How To Track Macros On MyFitnessPal

Inaccurate vs Accurate Tracking

We're sure that many of you have heard the saying - "it's not the tool, it's how you use it." Well, the same holds true for using MyFitnessPal (MFP) or other calorie counting apps.

Macro tracking is a skill, and just like any skill it requires practice and refinement to become efficient and accurate. Downloading the app is one thing, but becoming proficient is a whole different ballgame. We’re here to help set things straight with a few of our top tips for tracking as accurately as possible.

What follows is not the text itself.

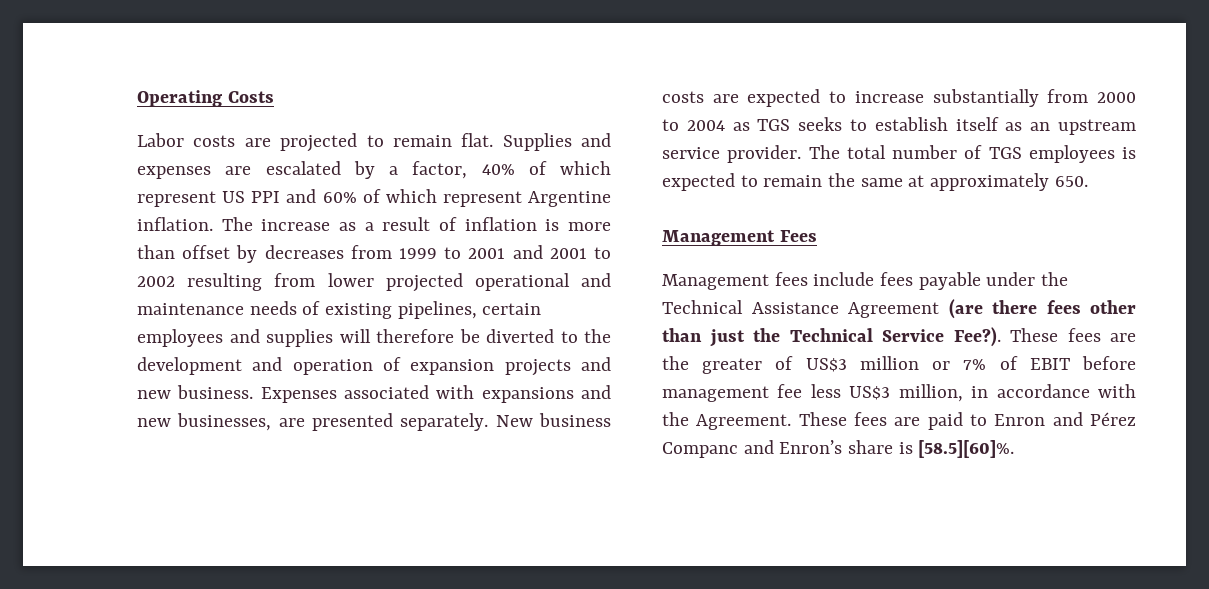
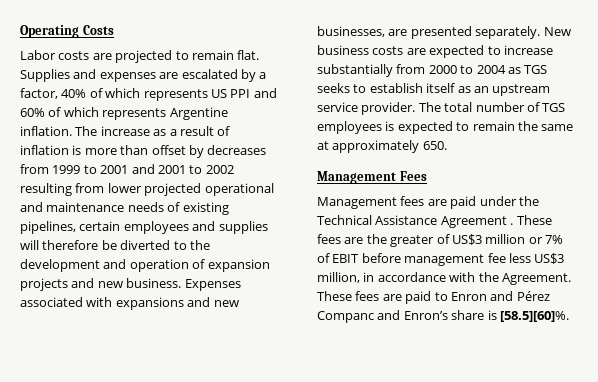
- Supplies and expenses are escalated by a factor, 40% of which represent US PPI and 60% of which represent Argentine inflation.
+ Supplies and expenses are escalated by a factor, 40% of which represents US PPI and 60% of which represents Argentine inflation.
- Management fees include fees payable under the Technical Assistance Agreement (are there fees other than just the Technical Service Fee?).
+ Management fees are paid under the Technical Assistance Agreement .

🔹 Use reliable and verified entries within the MFP database, such as “nuttab” or “usda”. This will ensure that you will be tracking the correct number of macros and calories for all single-ingredient fresh foods (fruit, veg, meat, nuts, seeds, grains, legumes and the like). Otherwise, if you’re tracking a multi-ingredient food (e.g. yogurt, bread), ensure the macros and calories on the packet match those in the MFP entry.

🔹 Try your best to take advantage of a kitchen scale and weigh your food in grams. This is opposed to using measuring cups, teaspoons, tablespoons, estimated serving sizes or subjective portions (e.g. small, medium and large pieces of fruit or cuts of meat)

🔹 Be specific with your entries and how you’re weighing them. For example, per 100g serving, the hydration component of meat and grains can vary greatly depending on whether they’re weighed raw or cooked, which in turn significantly influences their caloric and macronutrient content calculated in MFP.

It goes without saying that if you’re going to do something, try your best to do it right. As you can see within these two examples, tracking a meal with a low level of accuracy can still land you in a ball park range. However… a ball park can be quite large… and in this instance the inaccurately tracked meal didn’t account for >300 calories consumed, and underestimated the carbohydrate and fat content of the meal by ~50%!

For those with weight loss endeavours, tracking accurately can help provide reassurance that your metabolism isn’t “damaged”, rather so the calories tracked to be <1200/day are likely miscalculated.